→ Exercise
Filter the records below for the word "solid". Copy each line that holds it.

→ Exercise inputs
===============

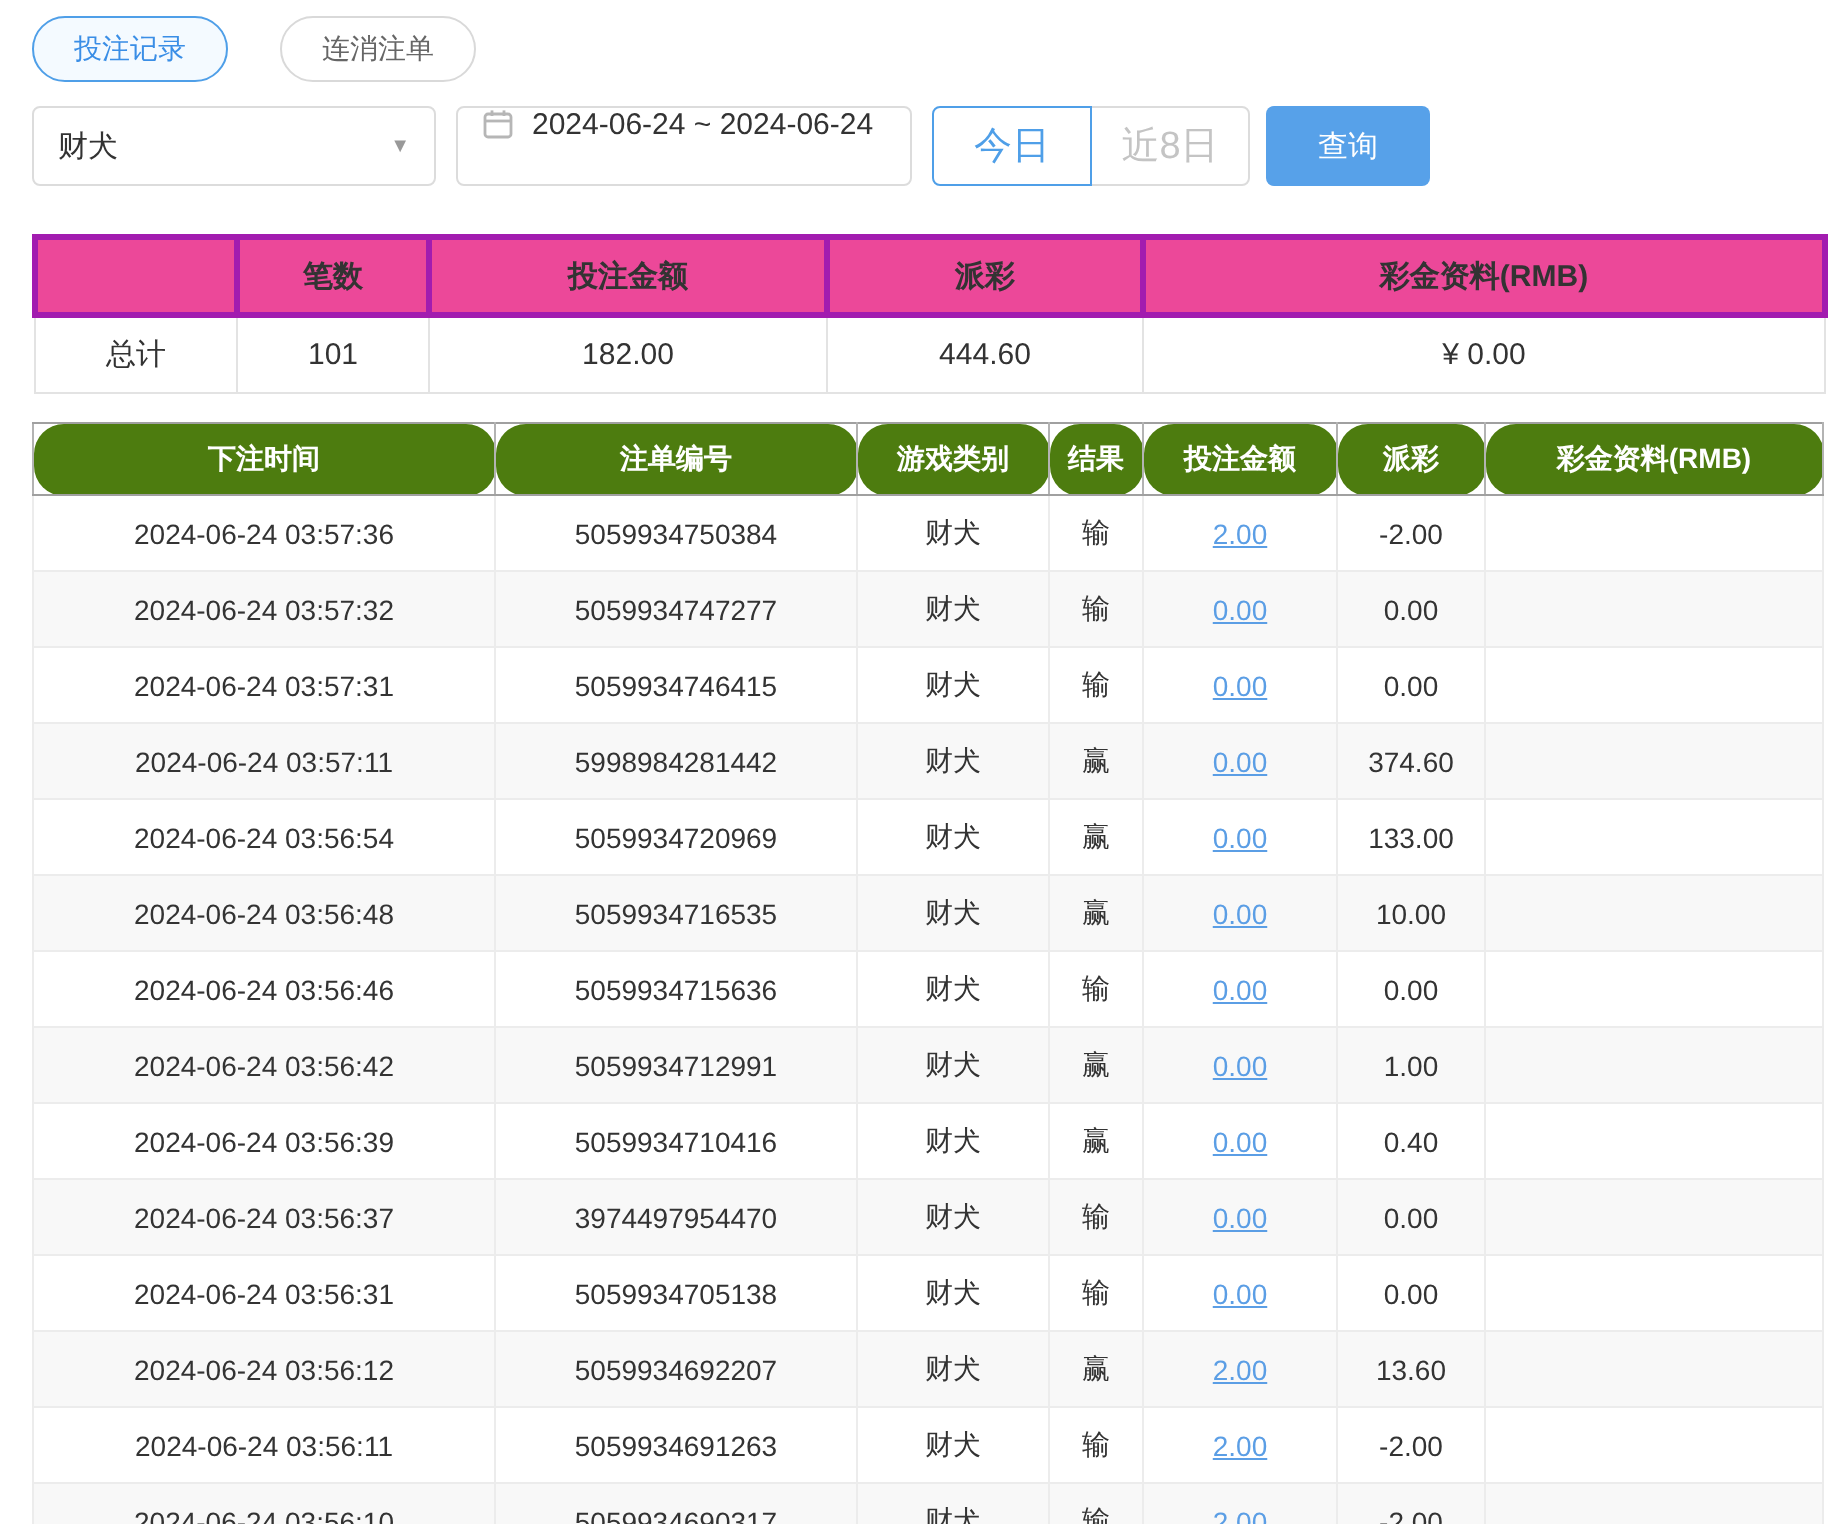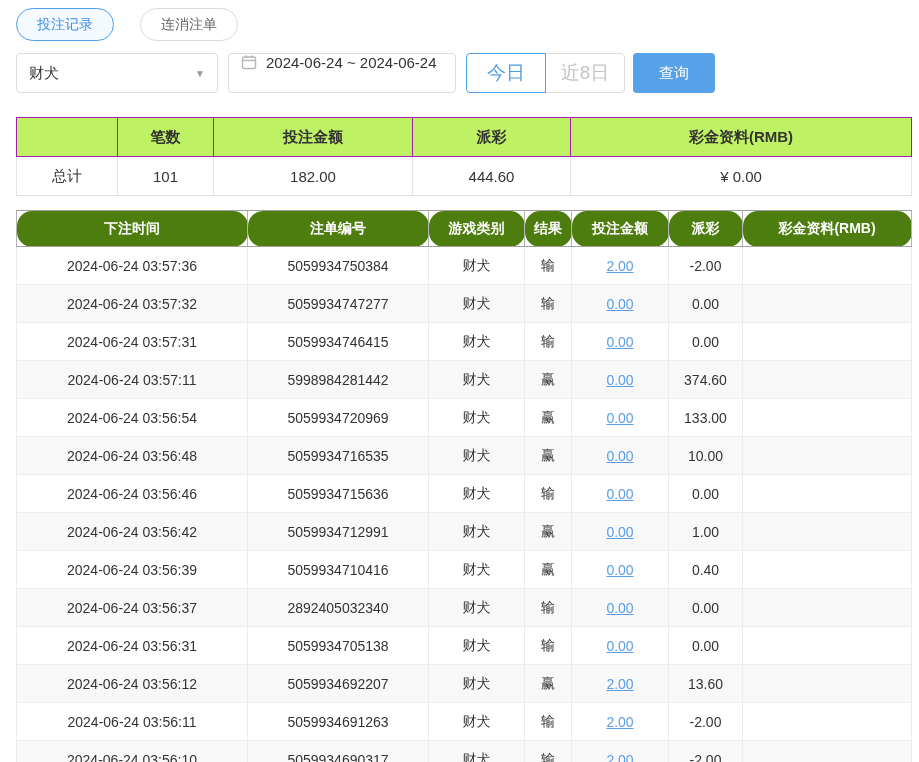--- a/index.html
+++ b/index.html
@@ -56,8 +56,8 @@
   table { border-collapse: collapse; width: 895px; table-layout: fixed; }
   .summary { margin-top: 24px; font-size: 15px; }
   .summary th {
-    background: #bef264; font-weight: bold; height: 39px;
-    border: 1px solid #a21caf; text-align: center; color: #333;
+    background: #ec4899; font-weight: bold; height: 39px;
+    border: 3px solid #a21caf; text-align: center; color: #333;
   }
   .summary td { height: 39px; border: 1px solid #e3e3e3; text-align: center; }
 

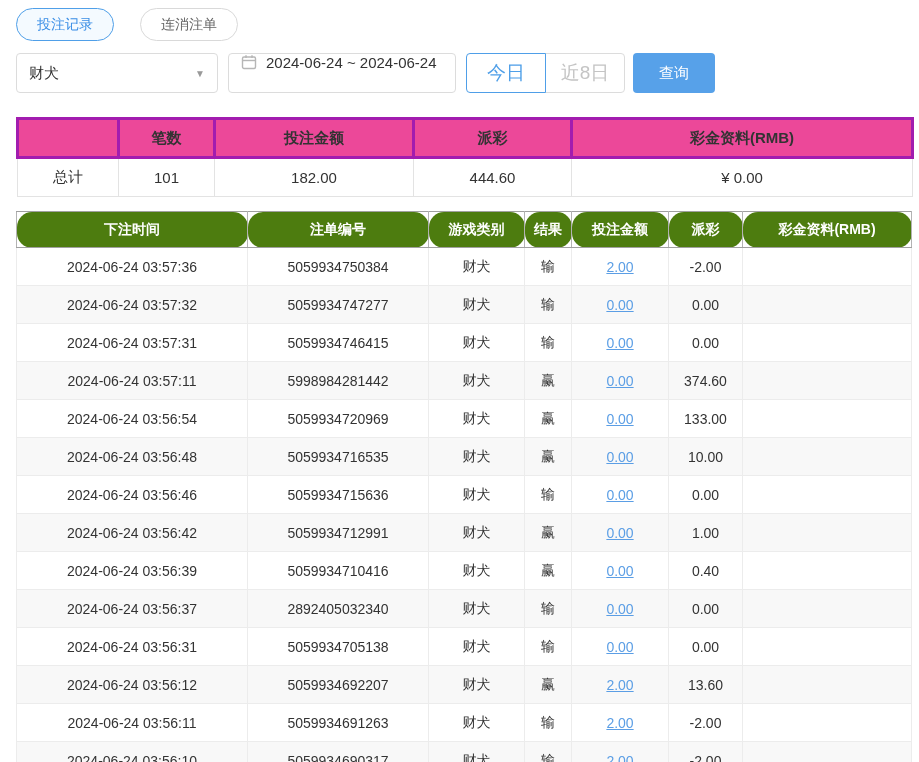--- a/index.html
+++ b/index.html
@@ -246,7 +246,7 @@
         </tr>
         <tr class="alt">
           <td>2024-06-24 03:56:37</td>
-          <td>2892405032340</td>
+          <td>3974497954470</td>
           <td>财犬</td>
           <td>输</td>
           <td><span class="bet-link">0.00</span></td>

===============

→ Task result
-    border: 1px solid #a21caf; text-align: center; color: #333;
+    border: 3px solid #a21caf; text-align: center; color: #333;
   .summary td { height: 39px; border: 1px solid #e3e3e3; text-align: center; }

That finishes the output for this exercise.